- [Recorded data]:
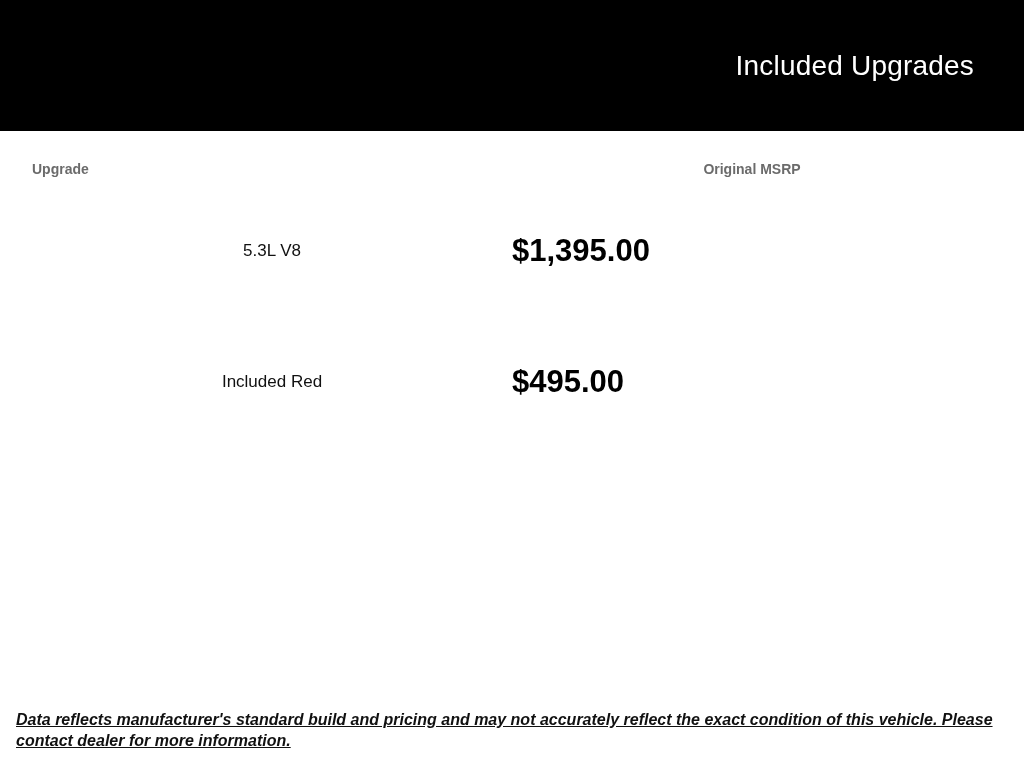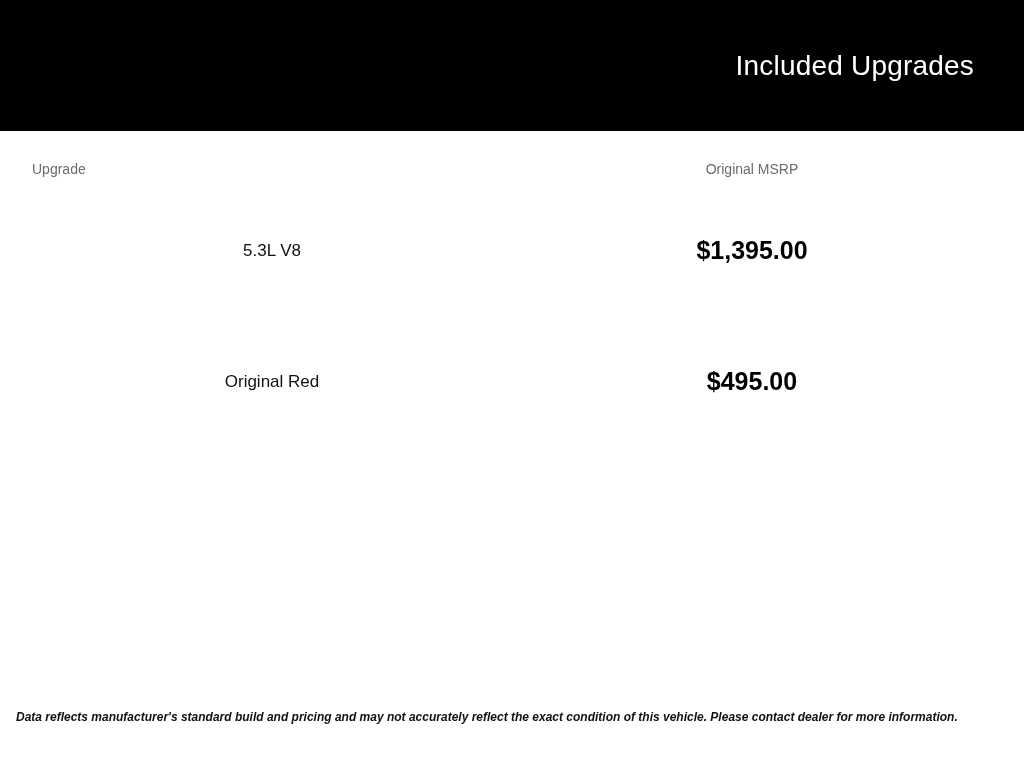"Upgrade" .table th { font-weight: 400 -> 700 }
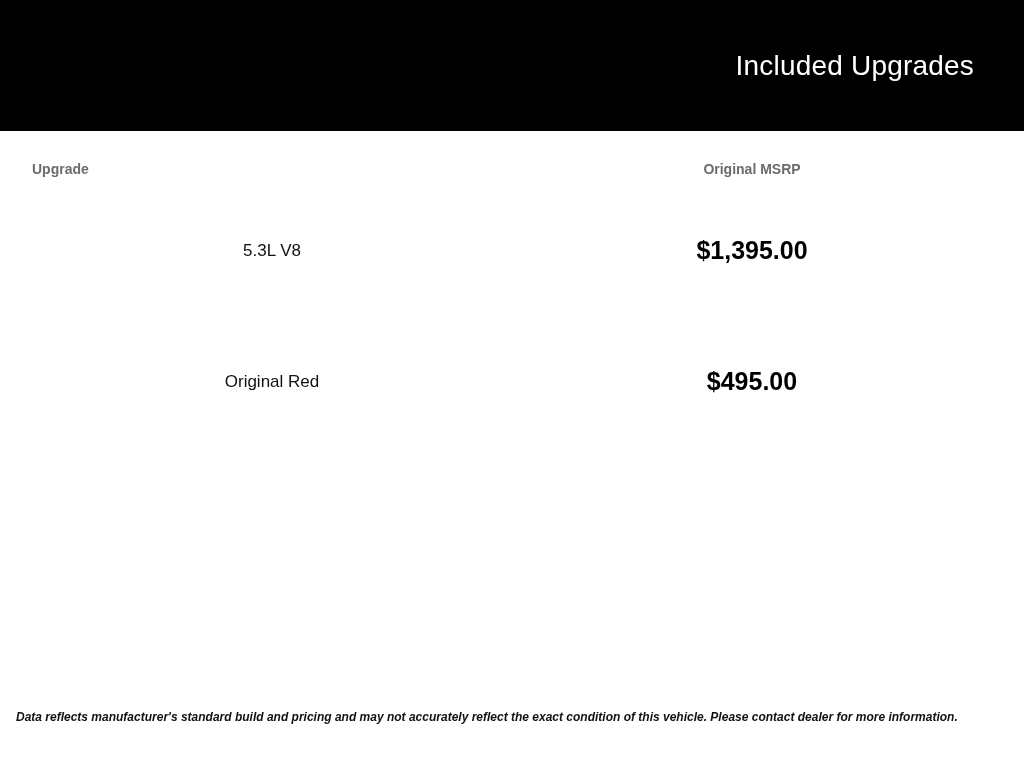"$1,395.00" .cell-price { font-size: 25px -> 31px; text-align: center -> left }
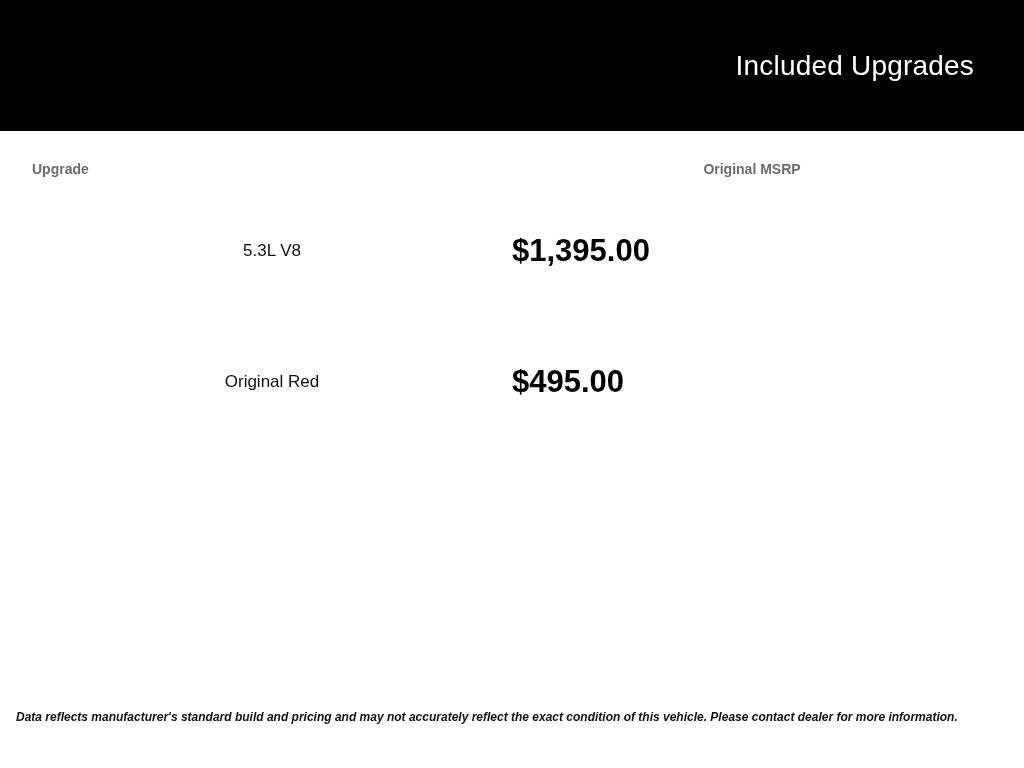"Original Red" td.cell-name { text: Original -> Included }
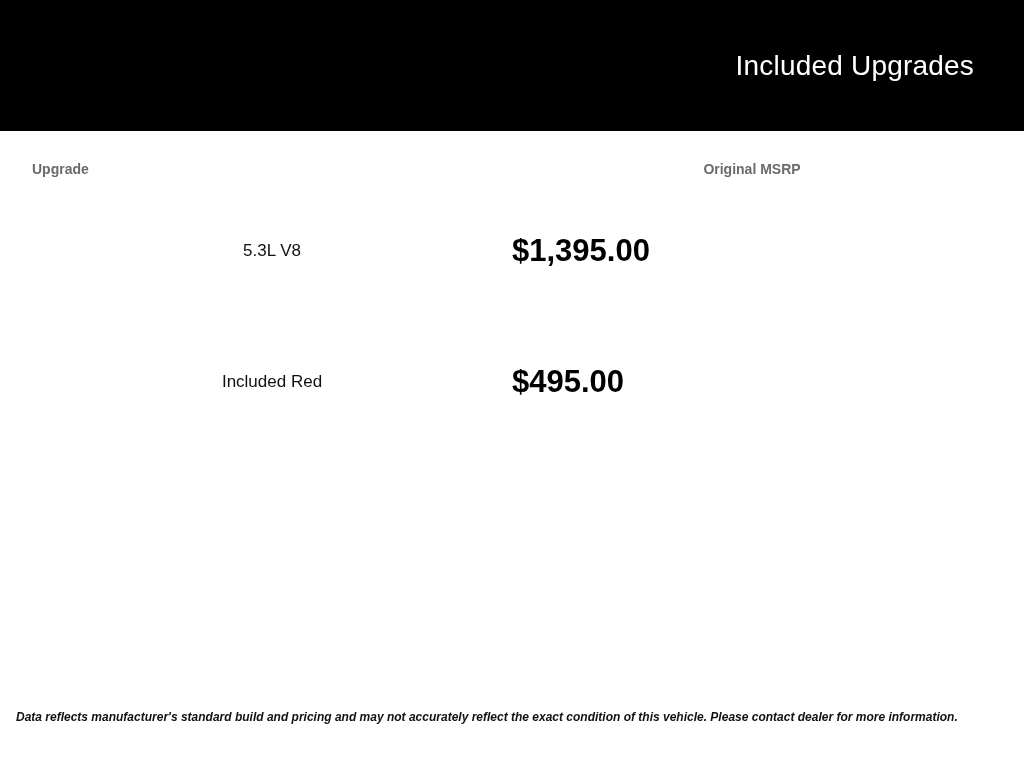"Data reflects manufacturer's standard" .disclaimer { font-size: 12px -> 16px; text-decoration: none -> underline }
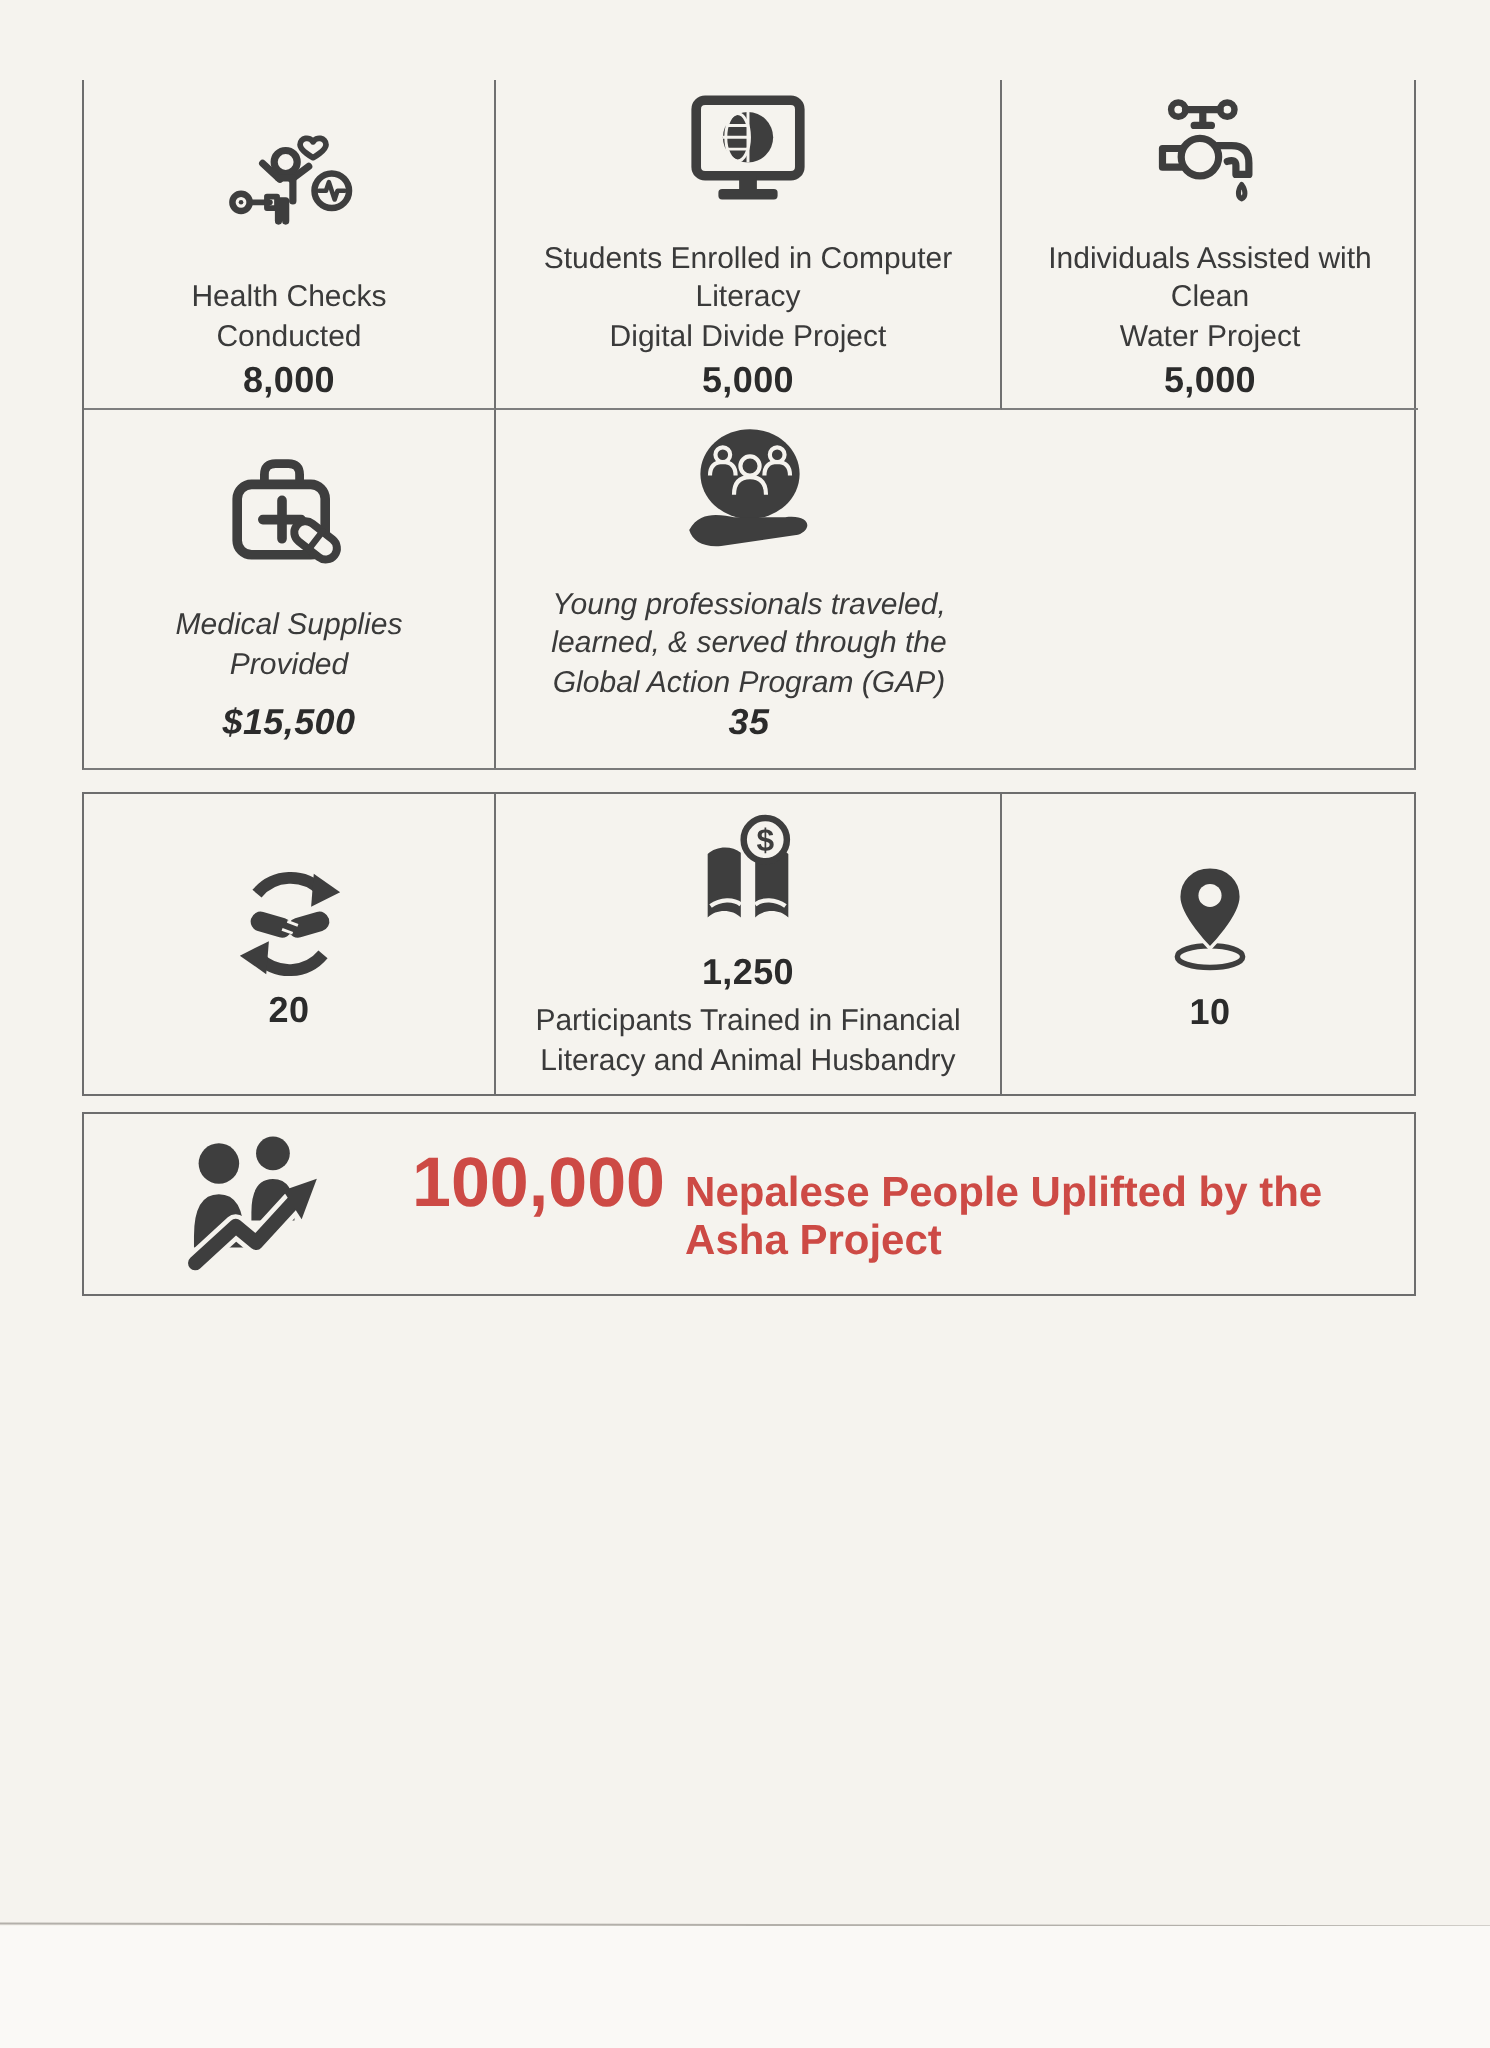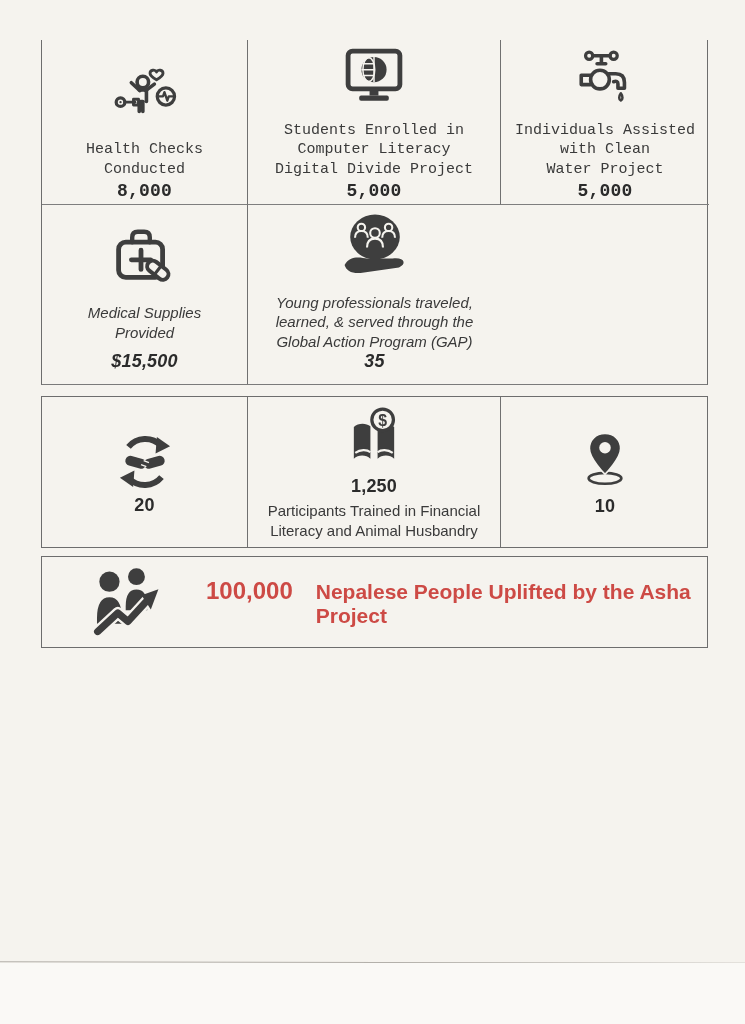"Students Enrolled in Computer Literacy" .r1 { font-family: Liberation Mono, monospace -> none }
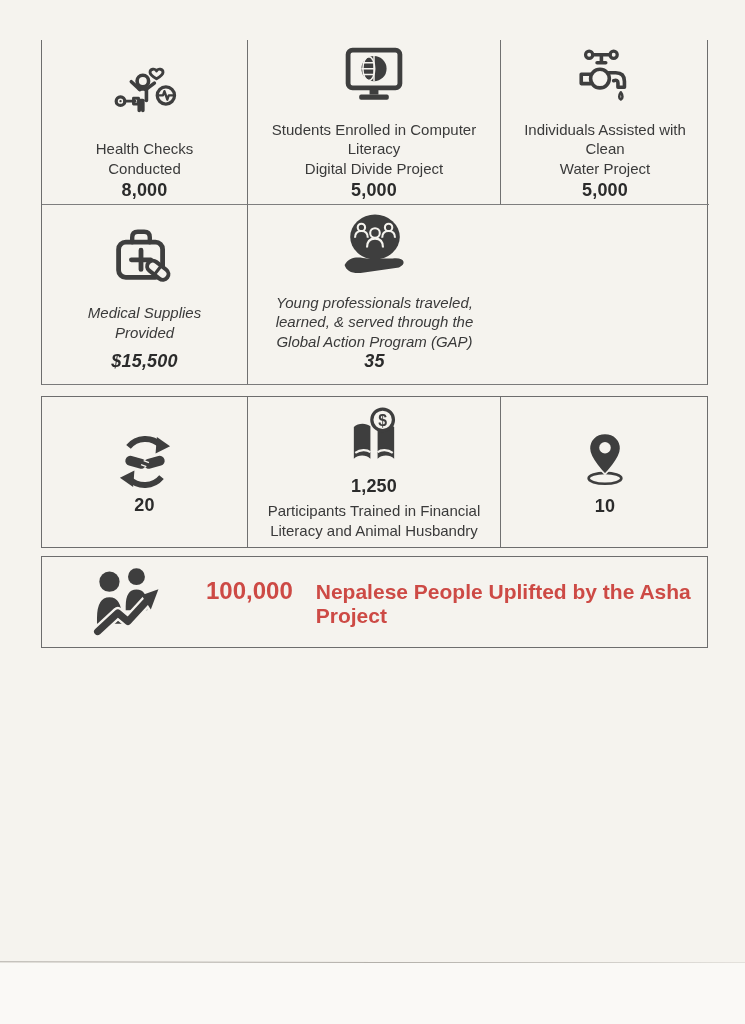"100,000" .line1 .num { font-size: 24px -> 35px; margin-right: 23px -> 10px }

- [Description of the task]:
Copy all of the entries verbatim, leaving out any pictures they contain.

- [Answer to the problem]:
"Upgrade" .table th { font-weight: 400 -> 700 }
"$1,395.00" .cell-price { font-size: 25px -> 31px; text-align: center -> left }
"Original Red" td.cell-name { text: Original -> Included }
"Data reflects manufacturer's standard" .disclaimer { font-size: 12px -> 16px; text-decoration: none -> underline }
"Students Enrolled in Computer Literacy" .r1 { font-family: Liberation Mono, monospace -> none }
"100,000" .line1 .num { font-size: 24px -> 35px; margin-right: 23px -> 10px }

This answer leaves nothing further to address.